It goes without saying that cyberspace is a dangerous place. Lurking within it are criminals seeking out unfortunate victims in order to steal their money, sensitive data, and sometimes even identity. Malware, pharming, phishing, cryptojacking and spamming are just a few of the weapons in the formidable arsenal of these perpetrators.
Interestingly, though, cybercrime actually began rather innocently with a few young engineers who had a passion for model railroads about 50 years ago. These guys had altruistic intentions, but they unwittingly provided the foundation for people with more malevolent plans to do harm. So what happened half a century ago? Let’s take a look.
The Birth of Hacking
During the 1960s, the term “hacking” did not even involve computers. It referred to how members of the Tech Model Railroad Club (TMRC) at the Massachusetts Institute of Technology (MIT) modified their toy trains to improve performance without having to re-engineer the entire system.
It all started with Peter Samson and other club members who used to wander around the university halls prodding and poking wires, switches, and telephone junctions, trying to make sense of how things worked. Then one day they discovered the Electronic Accounting Machinery room in Building 26, with its gleaming multi-million dollar IBM mainframe computer.
Access to the computer was severely restricted, but Samson and his group would regularly sneak into the room and program the machine to compute ways for their model railroad switching systems to be more efficient. This is how Samson created the primary objective of what would later become the hacker’s first order of business — access to the computing device.

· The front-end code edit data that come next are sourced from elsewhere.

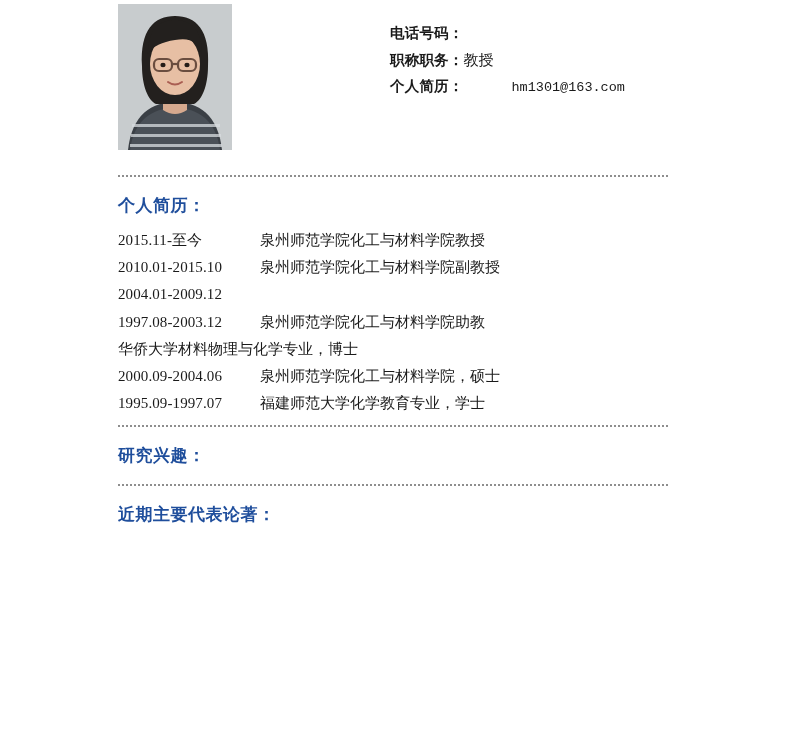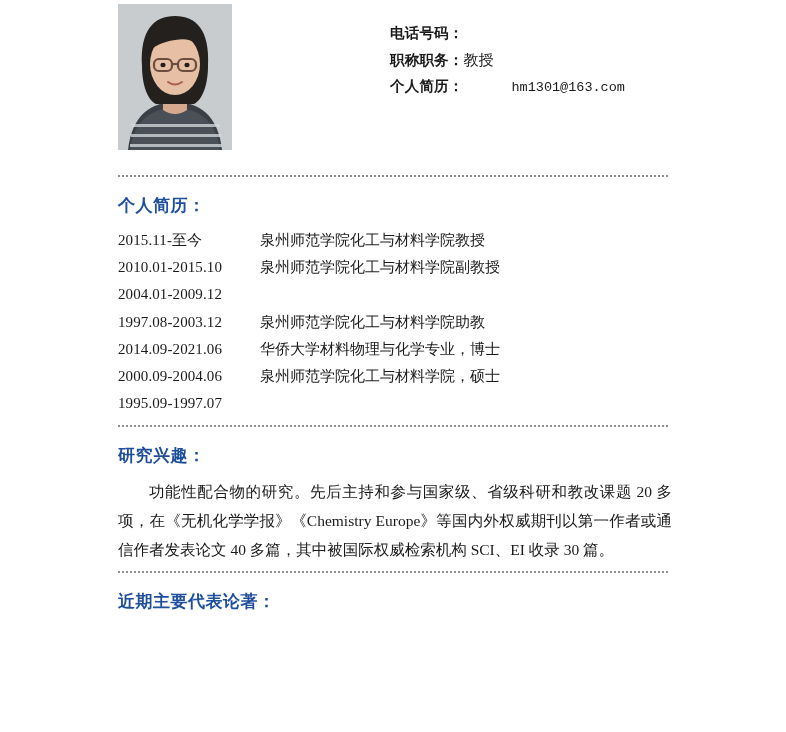--- a/index.html
+++ b/index.html
@@ -188,7 +188,6 @@
       <span class="desc">泉州师范学院化工与材料学院助教</span>
     </div>
     <div class="cvrow">
-      <span class="period">2014.09-2021.06</span>
       <span class="desc">华侨大学材料物理与化学专业，博士</span>
     </div>
     <div class="cvrow">

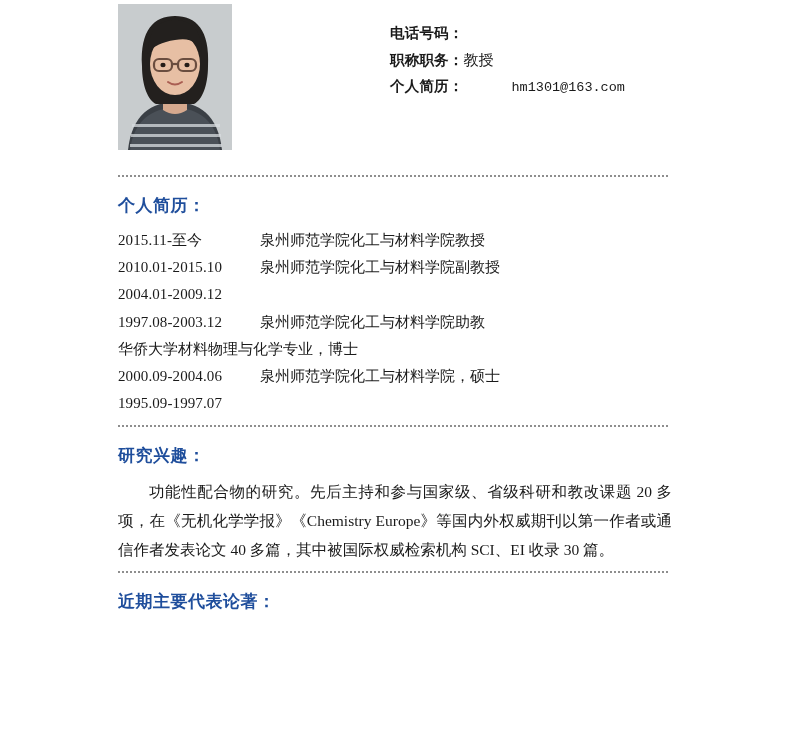--- a/index.html
+++ b/index.html
@@ -196,6 +196,7 @@
     </div>
     <div class="cvrow">
       <span class="period">1995.09-1997.07</span>
+      <span class="desc">福建师范大学化学教育专业，学士</span>
     </div>
   </div>
 

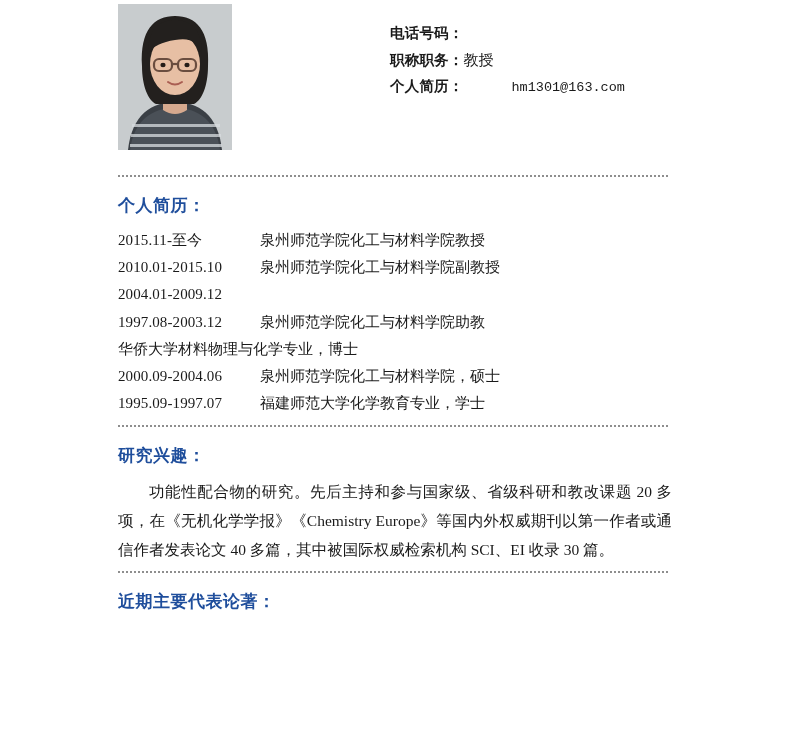--- a/index.html
+++ b/index.html
@@ -204,7 +204,6 @@
   <div class="dotsep"></div>
 
   <div class="heading">研究兴趣：</div>
-  <div class="para">功能性配合物的研究。先后主持和参与国家级、省级科研和教改课题 20 多项，在《无机化学学报》《Chemistry Europe》等国内外权威期刊以第一作者或通信作者发表论文 40 多篇，其中被国际权威检索机构 SCI、EI 收录 30 篇。</div>
 
   <div class="gap-b"></div>
   <div class="dotsep"></div>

Samson defined the divide that separated the officially sanctioned users, who merely used the machine to speed up computing tasks, from the hackers who were looking to innovate and push the computer to its limits. As a result, a new breed of hackers was born, taking their talents from the miniature train tracks to the new toy they suddenly had their hands on.
The Virus Rises
Not long after, a programmer at a company called BBN Technologies would invent the next step toward enabling cybercrime. In 1971, Bob Ross created what is considered the first computer virus. The program, called Creeper, would print out a message on the computer screen, copy itself onto another hard drive it found on the network and then erase itself from the original storage device.
It was totally harmless. Ross merely wanted to prove the theory that a computer program could successfully replicate itself on to other machines, based on a paper published by John Von Newman back in 1949. He succeeded. The term “computer virus”, though, would not be coined until a decade later, in 1986, by a Ph.D. student named Fred Cohen.
The Cybercrime Outburst
The original model train hackers defined hacking as “a project undertaken or a product built not solely to fulfill some constructive goal, but with some wild pleasure taken in mere involvement.” Gaining access to computers was necessary to accomplish this. But it was only a matter of time before the hacker’s motivation for obtaining entry into systems transformed into malicious intent and material gain.
The first computer virus attempted to prove a concept, and it provided the perfect mechanism for attackers to secretly infect computers, propagate itself through systems, and disrupt their operations. Encouraged by these developments, people evolved other methods of assaulting these systems. And very soon phishing, pharming, cyber stalking, computer worms, identity theft and fraud, salami slicing and other such threats emerged. Cybercrime had arrived.
By 2018, securing and protecting computers and networks had become a $116.5 billion industry. It’s expected to grow even more in the coming years, given the importance of computing devices and the Internet in our world today. With the inevitable arrival of the Internet of Things (IoT) and the rapid development in artificial intelligence (AI), protecting and securing computing resources will certainly cause CSOs, IT departments and cybersecurity teams more sleepless nights.
“The road to perdition is paved with good intentions,” so goes the old saying. Peter Samson and Bob Ross certainly had not intended to do any harm with their seminal computer experiments. But they had inadvertently set the Information Age on a course that would see people with less benevolent intentions exploit the possibilities made evident by their discoveries.